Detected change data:

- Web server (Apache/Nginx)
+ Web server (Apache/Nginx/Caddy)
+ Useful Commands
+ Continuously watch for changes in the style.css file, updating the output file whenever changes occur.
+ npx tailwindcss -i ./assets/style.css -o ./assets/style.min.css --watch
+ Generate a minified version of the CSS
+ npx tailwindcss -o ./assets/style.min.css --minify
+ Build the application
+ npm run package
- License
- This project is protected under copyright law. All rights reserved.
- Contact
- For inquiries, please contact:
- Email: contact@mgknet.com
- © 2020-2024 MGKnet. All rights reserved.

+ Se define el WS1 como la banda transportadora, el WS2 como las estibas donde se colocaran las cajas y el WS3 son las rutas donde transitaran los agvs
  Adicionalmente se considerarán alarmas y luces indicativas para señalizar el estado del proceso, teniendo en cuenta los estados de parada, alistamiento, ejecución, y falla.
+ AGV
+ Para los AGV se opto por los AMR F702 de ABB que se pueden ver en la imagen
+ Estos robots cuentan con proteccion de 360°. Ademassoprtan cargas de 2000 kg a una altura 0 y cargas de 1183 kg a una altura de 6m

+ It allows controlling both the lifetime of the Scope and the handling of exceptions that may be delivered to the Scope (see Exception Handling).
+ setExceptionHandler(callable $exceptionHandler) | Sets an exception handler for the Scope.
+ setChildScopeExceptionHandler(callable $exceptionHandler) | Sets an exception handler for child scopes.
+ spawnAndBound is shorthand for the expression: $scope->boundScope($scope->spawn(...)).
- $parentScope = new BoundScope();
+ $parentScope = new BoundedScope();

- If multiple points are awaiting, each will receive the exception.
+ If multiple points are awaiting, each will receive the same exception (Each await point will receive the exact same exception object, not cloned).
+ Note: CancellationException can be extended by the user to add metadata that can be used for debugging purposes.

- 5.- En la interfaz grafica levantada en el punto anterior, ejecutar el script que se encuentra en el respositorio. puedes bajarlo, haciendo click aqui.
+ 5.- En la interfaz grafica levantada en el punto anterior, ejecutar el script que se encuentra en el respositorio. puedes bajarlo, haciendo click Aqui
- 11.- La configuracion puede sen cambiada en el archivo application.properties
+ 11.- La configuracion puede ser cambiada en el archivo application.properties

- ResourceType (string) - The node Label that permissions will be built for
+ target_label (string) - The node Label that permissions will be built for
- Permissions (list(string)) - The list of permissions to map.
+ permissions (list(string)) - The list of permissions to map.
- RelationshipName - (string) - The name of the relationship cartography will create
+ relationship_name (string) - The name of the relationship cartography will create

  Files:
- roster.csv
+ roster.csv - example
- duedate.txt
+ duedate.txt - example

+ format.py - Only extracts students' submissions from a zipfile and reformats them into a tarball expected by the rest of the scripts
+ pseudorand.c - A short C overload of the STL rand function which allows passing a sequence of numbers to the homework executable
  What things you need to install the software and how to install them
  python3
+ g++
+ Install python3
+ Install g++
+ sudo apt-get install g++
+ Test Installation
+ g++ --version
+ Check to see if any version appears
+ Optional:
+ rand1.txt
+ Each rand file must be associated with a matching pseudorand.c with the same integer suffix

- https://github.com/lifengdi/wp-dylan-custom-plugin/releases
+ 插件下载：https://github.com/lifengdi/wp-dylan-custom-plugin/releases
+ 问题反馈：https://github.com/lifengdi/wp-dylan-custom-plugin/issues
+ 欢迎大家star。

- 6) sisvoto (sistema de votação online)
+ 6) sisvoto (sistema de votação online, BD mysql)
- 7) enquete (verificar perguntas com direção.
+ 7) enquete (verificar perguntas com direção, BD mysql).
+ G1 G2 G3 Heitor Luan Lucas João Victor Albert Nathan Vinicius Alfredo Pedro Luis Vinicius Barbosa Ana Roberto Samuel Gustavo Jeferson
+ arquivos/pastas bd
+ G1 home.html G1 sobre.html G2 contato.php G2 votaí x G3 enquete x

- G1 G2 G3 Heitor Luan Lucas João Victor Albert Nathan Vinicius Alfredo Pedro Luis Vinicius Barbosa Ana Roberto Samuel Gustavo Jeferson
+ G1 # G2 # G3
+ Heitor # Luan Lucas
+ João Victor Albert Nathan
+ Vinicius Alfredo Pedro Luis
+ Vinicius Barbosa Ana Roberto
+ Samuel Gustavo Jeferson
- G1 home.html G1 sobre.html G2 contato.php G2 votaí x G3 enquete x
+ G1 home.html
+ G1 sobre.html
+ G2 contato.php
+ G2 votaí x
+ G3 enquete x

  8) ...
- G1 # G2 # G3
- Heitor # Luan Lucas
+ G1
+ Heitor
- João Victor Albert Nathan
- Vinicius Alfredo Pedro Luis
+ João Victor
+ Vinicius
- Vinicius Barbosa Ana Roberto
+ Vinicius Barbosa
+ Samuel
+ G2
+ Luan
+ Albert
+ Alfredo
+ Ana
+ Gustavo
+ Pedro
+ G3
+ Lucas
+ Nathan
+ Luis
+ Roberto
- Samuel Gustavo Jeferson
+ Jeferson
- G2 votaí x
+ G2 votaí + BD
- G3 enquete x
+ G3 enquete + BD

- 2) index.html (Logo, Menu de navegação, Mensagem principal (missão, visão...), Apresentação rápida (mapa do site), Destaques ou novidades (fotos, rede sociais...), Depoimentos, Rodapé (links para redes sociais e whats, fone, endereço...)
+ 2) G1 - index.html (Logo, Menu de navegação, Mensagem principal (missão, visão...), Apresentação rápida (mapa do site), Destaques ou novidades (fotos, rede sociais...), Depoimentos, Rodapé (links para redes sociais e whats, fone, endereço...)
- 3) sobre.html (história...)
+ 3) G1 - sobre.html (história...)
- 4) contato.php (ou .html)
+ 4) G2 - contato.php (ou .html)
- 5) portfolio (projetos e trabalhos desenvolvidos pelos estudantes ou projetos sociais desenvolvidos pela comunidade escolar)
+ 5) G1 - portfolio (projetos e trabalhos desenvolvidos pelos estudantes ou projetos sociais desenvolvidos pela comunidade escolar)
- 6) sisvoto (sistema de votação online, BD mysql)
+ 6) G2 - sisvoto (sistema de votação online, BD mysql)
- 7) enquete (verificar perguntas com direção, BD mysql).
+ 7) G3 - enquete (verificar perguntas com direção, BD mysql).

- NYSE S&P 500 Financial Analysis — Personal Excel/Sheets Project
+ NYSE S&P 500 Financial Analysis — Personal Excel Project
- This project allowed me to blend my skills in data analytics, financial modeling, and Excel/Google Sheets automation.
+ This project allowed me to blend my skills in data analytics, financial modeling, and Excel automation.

→ **Try it**
Each line above is to be reproduced exactly.

→ **Answer below**
- Web server (Apache/Nginx)
+ Web server (Apache/Nginx/Caddy)
+ Useful Commands
+ Continuously watch for changes in the style.css file, updating the output file whenever changes occur.
+ npx tailwindcss -i ./assets/style.css -o ./assets/style.min.css --watch
+ Generate a minified version of the CSS
+ npx tailwindcss -o ./assets/style.min.css --minify
+ Build the application
+ npm run package
- License
- This project is protected under copyright law. All rights reserved.
- Contact
- For inquiries, please contact:
- Email: contact@mgknet.com
- © 2020-2024 MGKnet. All rights reserved.

+ Se define el WS1 como la banda transportadora, el WS2 como las estibas donde se colocaran las cajas y el WS3 son las rutas donde transitaran los agvs
  Adicionalmente se considerarán alarmas y luces indicativas para señalizar el estado del proceso, teniendo en cuenta los estados de parada, alistamiento, ejecución, y falla.
+ AGV
+ Para los AGV se opto por los AMR F702 de ABB que se pueden ver en la imagen
+ Estos robots cuentan con proteccion de 360°. Ademassoprtan cargas de 2000 kg a una altura 0 y cargas de 1183 kg a una altura de 6m

+ It allows controlling both the lifetime of the Scope and the handling of exceptions that may be delivered to the Scope (see Exception Handling).
+ setExceptionHandler(callable $exceptionHandler) | Sets an exception handler for the Scope.
+ setChildScopeExceptionHandler(callable $exceptionHandler) | Sets an exception handler for child scopes.
+ spawnAndBound is shorthand for the expression: $scope->boundScope($scope->spawn(...)).
- $parentScope = new BoundScope();
+ $parentScope = new BoundedScope();

- If multiple points are awaiting, each will receive the exception.
+ If multiple points are awaiting, each will receive the same exception (Each await point will receive the exact same exception object, not cloned).
+ Note: CancellationException can be extended by the user to add metadata that can be used for debugging purposes.

- 5.- En la interfaz grafica levantada en el punto anterior, ejecutar el script que se encuentra en el respositorio. puedes bajarlo, haciendo click aqui.
+ 5.- En la interfaz grafica levantada en el punto anterior, ejecutar el script que se encuentra en el respositorio. puedes bajarlo, haciendo click Aqui
- 11.- La configuracion puede sen cambiada en el archivo application.properties
+ 11.- La configuracion puede ser cambiada en el archivo application.properties

- ResourceType (string) - The node Label that permissions will be built for
+ target_label (string) - The node Label that permissions will be built for
- Permissions (list(string)) - The list of permissions to map.
+ permissions (list(string)) - The list of permissions to map.
- RelationshipName - (string) - The name of the relationship cartography will create
+ relationship_name (string) - The name of the relationship cartography will create

  Files:
- roster.csv
+ roster.csv - example
- duedate.txt
+ duedate.txt - example

+ format.py - Only extracts students' submissions from a zipfile and reformats them into a tarball expected by the rest of the scripts
+ pseudorand.c - A short C overload of the STL rand function which allows passing a sequence of numbers to the homework executable
  What things you need to install the software and how to install them
  python3
+ g++
+ Install python3
+ Install g++
+ sudo apt-get install g++
+ Test Installation
+ g++ --version
+ Check to see if any version appears
+ Optional:
+ rand1.txt
+ Each rand file must be associated with a matching pseudorand.c with the same integer suffix

- https://github.com/lifengdi/wp-dylan-custom-plugin/releases
+ 插件下载：https://github.com/lifengdi/wp-dylan-custom-plugin/releases
+ 问题反馈：https://github.com/lifengdi/wp-dylan-custom-plugin/issues
+ 欢迎大家star。

- 6) sisvoto (sistema de votação online)
+ 6) sisvoto (sistema de votação online, BD mysql)
- 7) enquete (verificar perguntas com direção.
+ 7) enquete (verificar perguntas com direção, BD mysql).
+ G1 G2 G3 Heitor Luan Lucas João Victor Albert Nathan Vinicius Alfredo Pedro Luis Vinicius Barbosa Ana Roberto Samuel Gustavo Jeferson
+ arquivos/pastas bd
+ G1 home.html G1 sobre.html G2 contato.php G2 votaí x G3 enquete x

- G1 G2 G3 Heitor Luan Lucas João Victor Albert Nathan Vinicius Alfredo Pedro Luis Vinicius Barbosa Ana Roberto Samuel Gustavo Jeferson
+ G1 # G2 # G3
+ Heitor # Luan Lucas
+ João Victor Albert Nathan
+ Vinicius Alfredo Pedro Luis
+ Vinicius Barbosa Ana Roberto
+ Samuel Gustavo Jeferson
- G1 home.html G1 sobre.html G2 contato.php G2 votaí x G3 enquete x
+ G1 home.html
+ G1 sobre.html
+ G2 contato.php
+ G2 votaí x
+ G3 enquete x

  8) ...
- G1 # G2 # G3
- Heitor # Luan Lucas
+ G1
+ Heitor
- João Victor Albert Nathan
- Vinicius Alfredo Pedro Luis
+ João Victor
+ Vinicius
- Vinicius Barbosa Ana Roberto
+ Vinicius Barbosa
+ Samuel
+ G2
+ Luan
+ Albert
+ Alfredo
+ Ana
+ Gustavo
+ Pedro
+ G3
+ Lucas
+ Nathan
+ Luis
+ Roberto
- Samuel Gustavo Jeferson
+ Jeferson
- G2 votaí x
+ G2 votaí + BD
- G3 enquete x
+ G3 enquete + BD

- 2) index.html (Logo, Menu de navegação, Mensagem principal (missão, visão...), Apresentação rápida (mapa do site), Destaques ou novidades (fotos, rede sociais...), Depoimentos, Rodapé (links para redes sociais e whats, fone, endereço...)
+ 2) G1 - index.html (Logo, Menu de navegação, Mensagem principal (missão, visão...), Apresentação rápida (mapa do site), Destaques ou novidades (fotos, rede sociais...), Depoimentos, Rodapé (links para redes sociais e whats, fone, endereço...)
- 3) sobre.html (história...)
+ 3) G1 - sobre.html (história...)
- 4) contato.php (ou .html)
+ 4) G2 - contato.php (ou .html)
- 5) portfolio (projetos e trabalhos desenvolvidos pelos estudantes ou projetos sociais desenvolvidos pela comunidade escolar)
+ 5) G1 - portfolio (projetos e trabalhos desenvolvidos pelos estudantes ou projetos sociais desenvolvidos pela comunidade escolar)
- 6) sisvoto (sistema de votação online, BD mysql)
+ 6) G2 - sisvoto (sistema de votação online, BD mysql)
- 7) enquete (verificar perguntas com direção, BD mysql).
+ 7) G3 - enquete (verificar perguntas com direção, BD mysql).

- NYSE S&P 500 Financial Analysis — Personal Excel/Sheets Project
+ NYSE S&P 500 Financial Analysis — Personal Excel Project
- This project allowed me to blend my skills in data analytics, financial modeling, and Excel/Google Sheets automation.
+ This project allowed me to blend my skills in data analytics, financial modeling, and Excel automation.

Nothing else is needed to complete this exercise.